So, I am back. The meeting was fun, and it was nice to put a lot of faces by names of people I never ever had met before. It looked like most Drosophila taxonomists preferred to save the name Drosophila melanogaster but unfortunately, there was no consensus about this. About what to do with the genus was even less clear, ranging from doing nothing, lump everything together (despite the huge range if issues that would create) and splitting the genus.
Doing nothing basically leads to the conservation of the current situation, in which taxonomists can split of smaller groups if they wish. There are several good candidates to be split of, and for which it is relative easy to just examine all species and find characteristics that are unique for the new genus. Unfortunately, that is effectively just increasing the paraphyly issue in the genus Drosophila.

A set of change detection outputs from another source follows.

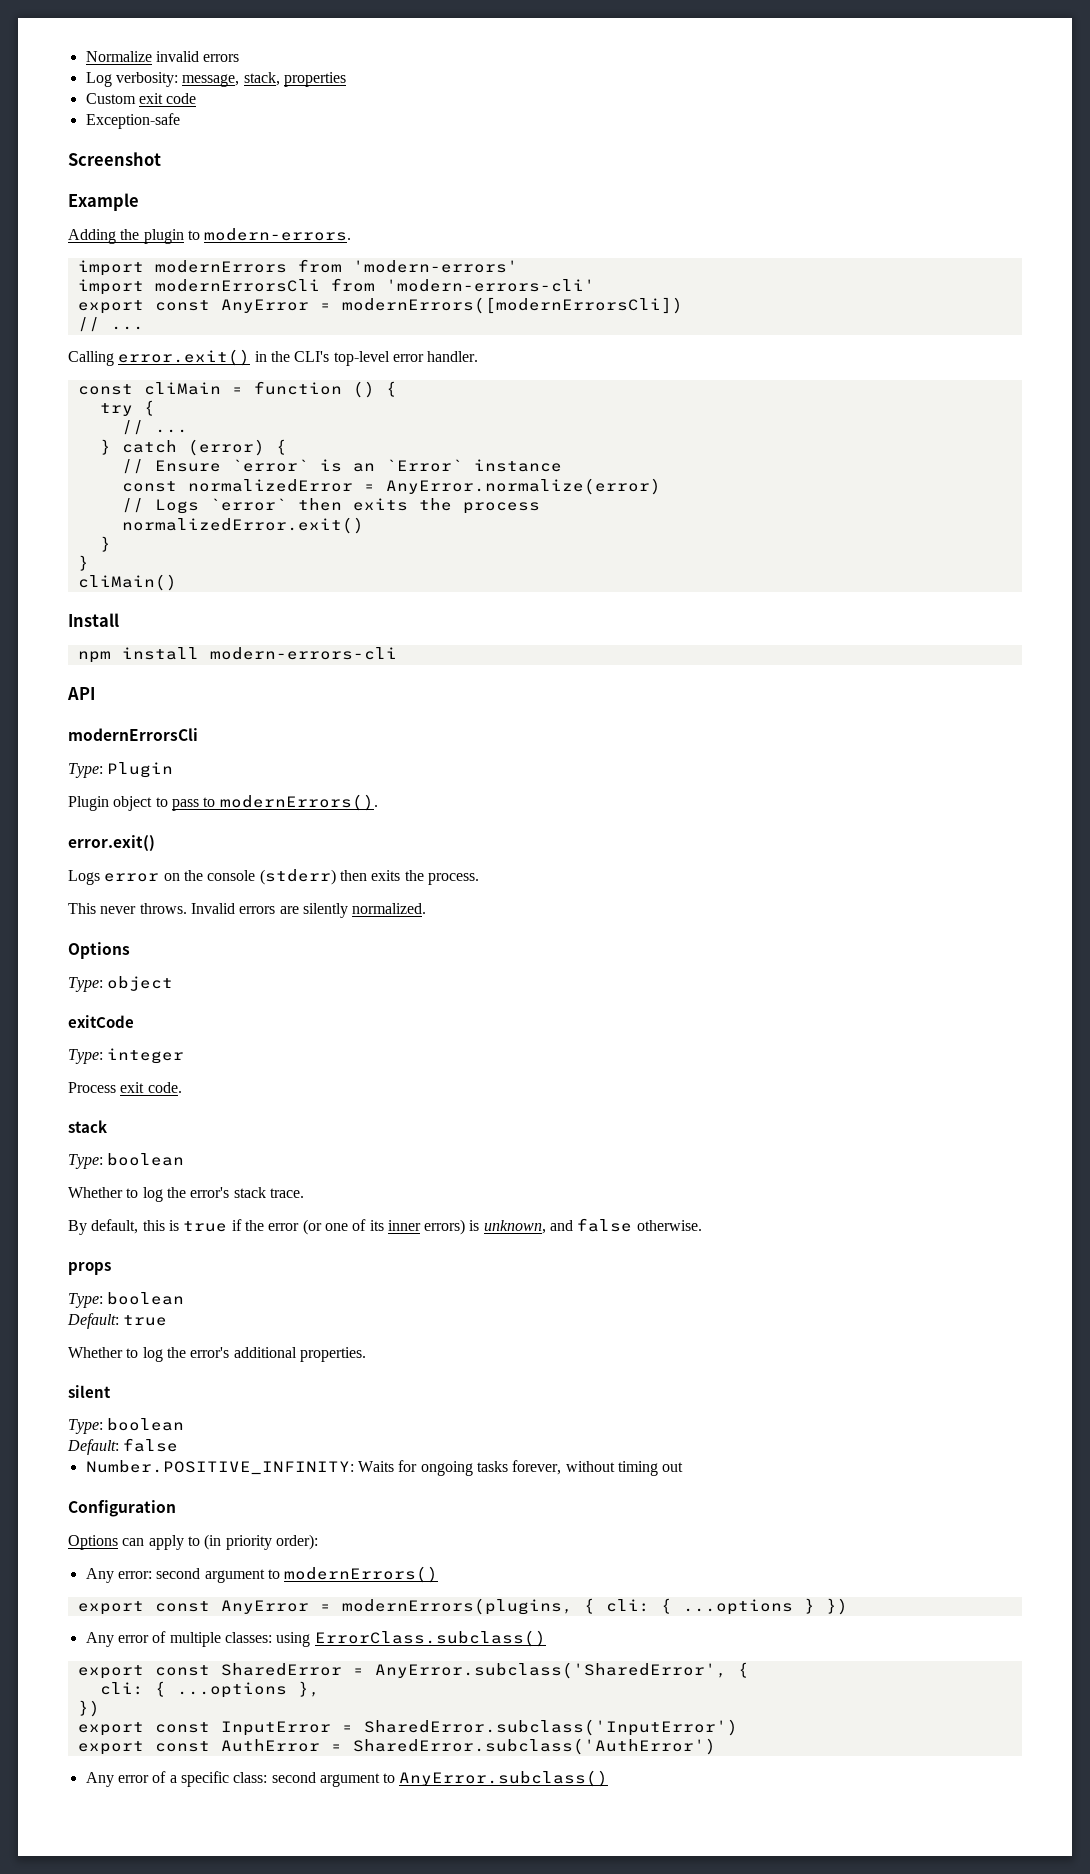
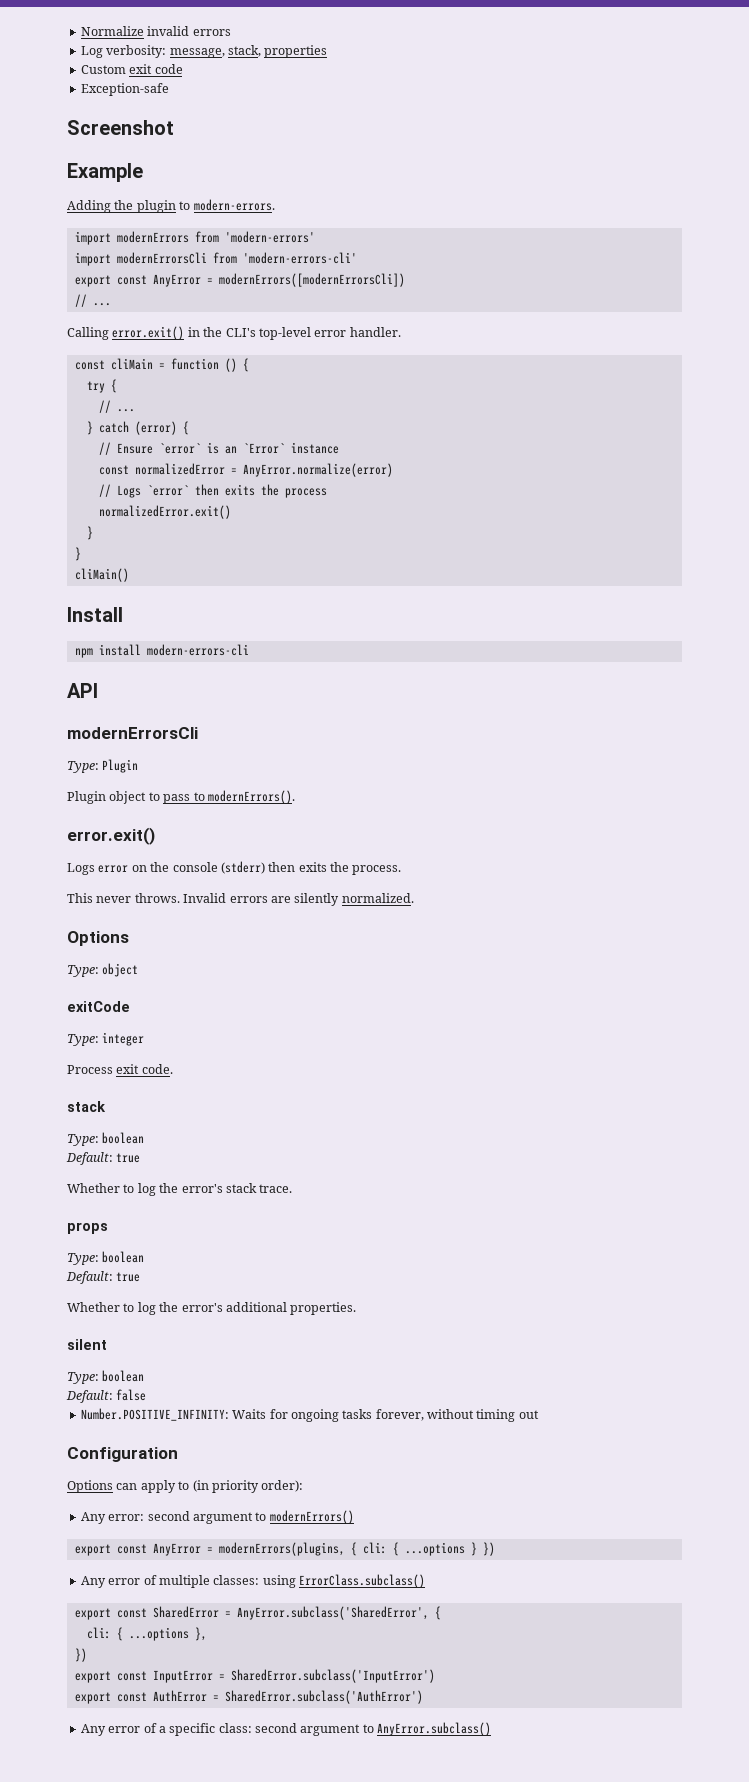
(185, 1159) none -> [66,1152,141,1165] // Default: true
[68,1218,702,1235] // By default, this is true if the error (or one of its inner errors) is unknown, and false otherwise. -> (293, 1188) none

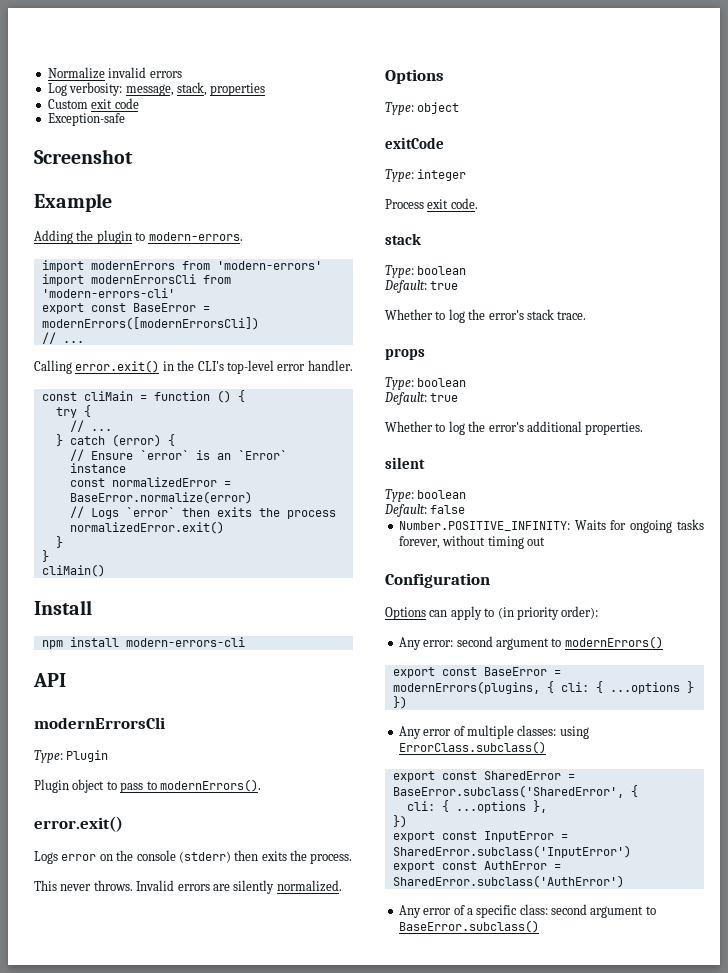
[152,274,201,287] AnyError -> [132,303,196,312] BaseError
[242,463,393,477] AnyError.normalize(error) -> [69,491,252,504] BaseError.normalize(error)
[152,1543,201,1556] AnyError -> [483,667,547,676] BaseError
[236,1606,429,1620] AnyError.subclass('SharedError', -> [392,785,624,798] BaseError.subclass('SharedError',
[377,1722,492,1736] AnyError.subclass() -> [398,920,539,933] BaseError.subclass()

Two people objecting to doing the split now claim that we first have to examine ALL type species of the genus and the included genera, what effectively means examining 2250+ species, especially knowing that there are at maybe as many as 1500 undescribed species in the family, many of thoise within the genus Drosophila or the embedded genera (Oriental region and Hawaii primarily). Requiring that will result in a defacto arrast of any progress with regard of thie paraphyly issue.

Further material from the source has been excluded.